What is metadata?
In case I lost you in that opening paragraph, what I’m talking about here is the concept of “data about data,” or, more accurately, information which talks about itself a bit. Simple examples of metadata surround us all the time: in the process of fetching this page, for example, your browser was probably told how large a file it is (some number of bytes), what type of file it is (text marked up with HTML), and what language it’s written in (English). Even though it’s usually invisible to you, this information and more can and should be sent with every single web page, because this sort of metadata is very obviously useful. Telling the browser how big the file is lets your computer set aside memory for it, specifying the type of file helps figure out what type of program should deal with it, and stating the language up-front lets your computer know that the page should be displayed using the Western alphabet rather than, say, Chinese characters.

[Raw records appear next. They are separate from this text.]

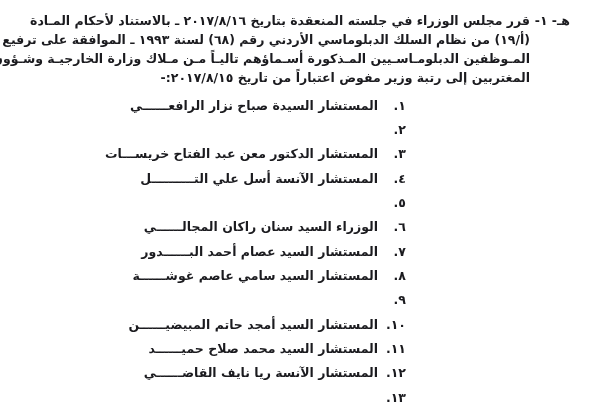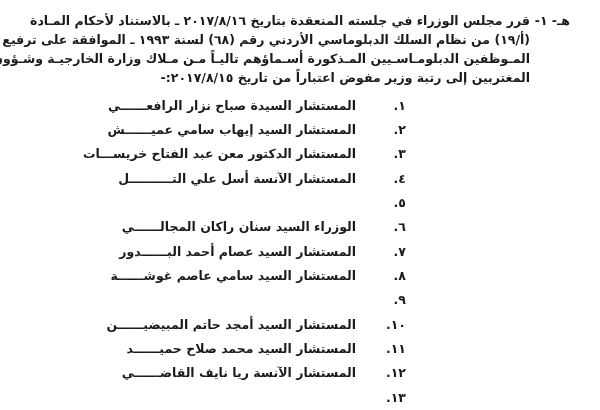--- a/index.html
+++ b/index.html
@@ -62,7 +62,7 @@
     white-space: nowrap;
   }
   .item-name {
-    margin-right: 24px;
+    margin-right: 2px;
     white-space: nowrap;
     text-align: right;
   }

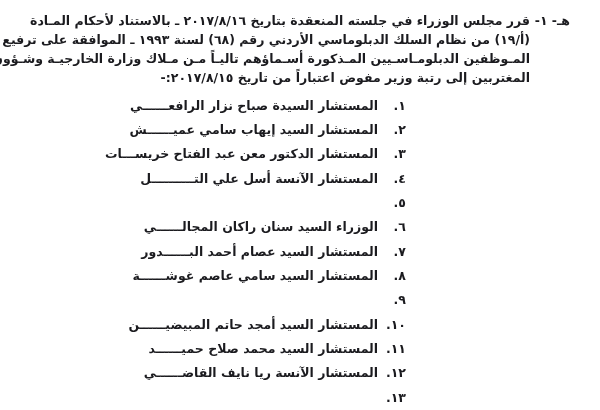--- a/index.html
+++ b/index.html
@@ -89,7 +89,6 @@
     </div>
     <div class="list-row">
       <span class="item-number">٢.</span>
-      <span class="item-name">المستشار السيد إيهاب سامي عميــــــش</span>
     </div>
     <div class="list-row">
       <span class="item-number">٣.</span>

And it’s common to go much further than this; for example, if you have a page about vineyards in Roanoke, Virginia, you probably wouldn’t be content to just give it a descriptive title:
Knowing that HTML provides the
<meta> element for expressing certain types of metadata, you’d probably also add some more information:
<meta name="description" content="Vineyards in and around Roanoke, Virginia, and other local wine-related info">
<meta name="keywords" content="wine, wine-growing, wine-tastings, vineyards, vintages, Roanoke, Virginia">
This will help search engines to categorize your page and return it as a result in relevant searches, which is generally considered a good thing, good enough that at least half and likely far more than half of the things you see on the web will use this kind of simple, effective metadata. But
<meta> tags are far from revolutionary and, as metadata goes, they’re still kid stuff.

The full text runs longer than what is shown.